Trident: Getting agreed Labour position 'may be impossible'
- Published
Shadow home secretary Andy Burnham says it may be "impossible" for Labour to reach an agreed position on Trident.
Mr Burnham, who backs renewal of the UK's nuclear weapons, said a review by shadow defence secretary Emily Thornberry would be "very difficult".
Jeremy Corbyn backs unilateral nuclear disarmament and Scottish Labour has already adopted such a policy.
But Ms Thornberry has been accused of living in "la la land" amid claims the leadership might "fix" the outcome.
The shadow defence secretary received a hostile reception when she discussed the review at a meeting of Labour MPs on Monday evening. Ex-shadow defence minister Kevan Jones said Ms Thornberry had taken questions "but didn't answer any", adding that she had been "waffly and incoherent".
Some MPs told reporters outside the room that she had said Trident could soon be as obsolete as the Spitfire fighter aircraft was after the Second World War.
Ms Thornberry said she had been trying to explain that Trident may be overtaken by technology such as underwater drones, which were being developed to track submarines.
"The idea of the Trident replacement is that it can hide in the sea.
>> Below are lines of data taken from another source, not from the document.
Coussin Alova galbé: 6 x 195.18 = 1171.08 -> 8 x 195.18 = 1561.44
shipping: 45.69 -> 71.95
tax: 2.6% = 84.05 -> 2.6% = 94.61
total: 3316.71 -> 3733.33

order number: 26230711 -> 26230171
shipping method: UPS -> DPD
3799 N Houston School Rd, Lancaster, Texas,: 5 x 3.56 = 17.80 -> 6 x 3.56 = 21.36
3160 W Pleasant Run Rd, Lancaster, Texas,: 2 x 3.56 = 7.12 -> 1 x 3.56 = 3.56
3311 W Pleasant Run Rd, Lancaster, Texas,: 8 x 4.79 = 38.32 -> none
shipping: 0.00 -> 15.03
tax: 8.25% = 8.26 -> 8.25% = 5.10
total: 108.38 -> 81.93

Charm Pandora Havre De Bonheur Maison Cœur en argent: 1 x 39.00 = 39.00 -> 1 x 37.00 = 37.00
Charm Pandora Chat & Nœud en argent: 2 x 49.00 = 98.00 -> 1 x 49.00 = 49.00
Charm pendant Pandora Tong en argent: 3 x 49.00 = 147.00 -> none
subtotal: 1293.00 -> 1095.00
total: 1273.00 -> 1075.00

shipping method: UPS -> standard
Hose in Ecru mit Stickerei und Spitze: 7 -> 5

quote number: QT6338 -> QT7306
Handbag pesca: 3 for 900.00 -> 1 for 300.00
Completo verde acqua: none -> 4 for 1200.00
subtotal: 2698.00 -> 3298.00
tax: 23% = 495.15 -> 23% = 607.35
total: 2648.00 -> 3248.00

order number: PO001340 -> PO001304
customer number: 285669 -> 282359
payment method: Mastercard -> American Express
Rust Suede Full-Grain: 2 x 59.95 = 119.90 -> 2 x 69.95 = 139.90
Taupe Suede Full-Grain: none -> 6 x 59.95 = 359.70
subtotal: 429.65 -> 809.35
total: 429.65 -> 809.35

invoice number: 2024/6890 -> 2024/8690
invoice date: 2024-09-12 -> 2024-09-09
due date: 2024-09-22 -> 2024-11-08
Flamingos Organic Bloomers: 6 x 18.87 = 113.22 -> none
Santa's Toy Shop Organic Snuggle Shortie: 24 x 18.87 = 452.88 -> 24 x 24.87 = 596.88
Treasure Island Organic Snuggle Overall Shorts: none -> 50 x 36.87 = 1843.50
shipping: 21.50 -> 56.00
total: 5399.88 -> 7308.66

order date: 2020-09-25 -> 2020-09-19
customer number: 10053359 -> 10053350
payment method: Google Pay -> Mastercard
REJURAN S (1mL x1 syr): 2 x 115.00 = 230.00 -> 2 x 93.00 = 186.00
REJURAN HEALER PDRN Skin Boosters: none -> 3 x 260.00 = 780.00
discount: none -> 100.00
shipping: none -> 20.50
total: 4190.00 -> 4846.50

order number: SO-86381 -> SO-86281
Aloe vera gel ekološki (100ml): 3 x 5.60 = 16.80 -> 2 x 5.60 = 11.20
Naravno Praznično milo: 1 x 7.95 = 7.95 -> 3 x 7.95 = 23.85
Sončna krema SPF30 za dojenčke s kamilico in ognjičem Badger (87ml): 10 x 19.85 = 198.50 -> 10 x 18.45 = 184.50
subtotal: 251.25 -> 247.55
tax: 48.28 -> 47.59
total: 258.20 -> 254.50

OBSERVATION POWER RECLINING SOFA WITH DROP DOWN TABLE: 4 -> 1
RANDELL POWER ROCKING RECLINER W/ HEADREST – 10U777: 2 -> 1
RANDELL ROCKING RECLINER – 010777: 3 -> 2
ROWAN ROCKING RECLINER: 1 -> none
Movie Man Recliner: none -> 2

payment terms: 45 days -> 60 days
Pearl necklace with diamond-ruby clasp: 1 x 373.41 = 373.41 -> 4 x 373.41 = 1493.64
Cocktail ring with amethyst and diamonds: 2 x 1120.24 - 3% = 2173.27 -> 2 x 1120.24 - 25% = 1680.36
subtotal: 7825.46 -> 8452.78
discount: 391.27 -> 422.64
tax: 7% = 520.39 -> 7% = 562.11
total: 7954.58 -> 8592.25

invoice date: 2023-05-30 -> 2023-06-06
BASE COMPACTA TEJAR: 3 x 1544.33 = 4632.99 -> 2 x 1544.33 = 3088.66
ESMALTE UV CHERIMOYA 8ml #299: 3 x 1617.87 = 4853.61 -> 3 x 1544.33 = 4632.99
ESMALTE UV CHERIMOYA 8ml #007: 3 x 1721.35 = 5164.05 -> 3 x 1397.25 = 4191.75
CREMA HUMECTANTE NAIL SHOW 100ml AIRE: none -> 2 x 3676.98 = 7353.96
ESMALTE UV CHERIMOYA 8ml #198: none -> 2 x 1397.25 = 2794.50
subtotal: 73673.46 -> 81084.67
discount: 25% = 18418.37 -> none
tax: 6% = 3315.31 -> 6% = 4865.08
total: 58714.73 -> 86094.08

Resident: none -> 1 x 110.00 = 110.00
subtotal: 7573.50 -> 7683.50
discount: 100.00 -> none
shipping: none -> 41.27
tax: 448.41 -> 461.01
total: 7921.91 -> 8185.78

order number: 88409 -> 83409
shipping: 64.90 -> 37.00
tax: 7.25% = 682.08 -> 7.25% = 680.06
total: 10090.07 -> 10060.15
If technology is moving faster than that then it may well be that Trident may not be able to hide.
"And if that's right, and if we are to bet everything on 'mutually assured destruction', we have to be assured that it will work - and if it cannot hide any more then that is a problem."
She told BBC Radio 4's Today on Tuesday that "four, five or six people kicked-off" at Monday evening's meeting of Labour MPs but they did not necessarily represent the whole Parliamentary party.
'Difficult debate'
She said she had wanted to challenge those who had said "it has to be Trident" or nothing.
Asked why she did not just admit that she was against nuclear weapons, she said it was important to discuss all options.
"We need to have all the options on the table and we need to have a proper debate within the party," she told Today.
Labour peer Admiral Lord West, a former home office minister, telephoned into the Today programme during Ms Thornberry's interview to say that her argument about underwater drones was "nonsense".
She said the Chinese, Americans and Russians would not be spending billions on research if there was nothing in it.
What is Trident for?
Since 1969, according to government documents, external, a British submarine carrying nuclear weapons has always been on patrol, gliding silently beneath the waves, somewhere in the world's oceans.
The logic is to deter a nuclear attack on the UK because, even if the nation's conventional defence capabilities were destroyed, the silent submarine would still be able to launch a catastrophic retaliatory strike on the aggressor, a concept known as mutually assured destruction.
The submarines carry up to 8 Trident missiles; each can be fitted with a number of warheads.
Read more about the history of the UK's nuclear weapons system
Mr Burnham had earlier told BBC Radio 4's Today programme: "We always knew this was going to be a difficult debate for the party - there are two positions here that are difficult to reconcile, maybe impossible to reconcile, and the party's got to find some way of accommodating those positions and move forward and not let this issue take over everything."
Defence analyst Paul Ingram, from the British American Security Information Council, said the advent of new technology meant it may no longer be possible for submarines to go undetected in 20 years.
This was a "particular problem" for the UK, he told BBC Radio 4's World at One, because it was the only nation that was "entirely dependent" on submarines for its nuclear capability.
Jeremy Corbyn is a longstanding opponent of nuclear weapons but some MPs and peers have threatened to resign if Labour reverses its decades-long support for British missiles. Others are understood to be thinking of making clear their personal support for Trident renewal to voters at the next election, if the party puts disarmament in its manifesto.
Ms Thornberry's review is due to be published in the summer but MPs could be asked to vote on whether to proceed with building successor submarines to the existing Vanguard fleet before that.
Renewing the Trident fleet, which is due to become obsolete by the end of the next decade, is estimated by the government to cost £31bn, although opponents claim the final bill will be far higher than that.
Union leaders have warned that scrapping Trident could devastate communities reliant on the defence industry. But Scottish Labour will argue against renewing Trident in May's Holyrood elections having agreed its position last autumn.
Kezia Dugdale, Scottish Labour leader, told the BBC there had been a "healthy debate" in the party in Scotland and it now had an "honest position".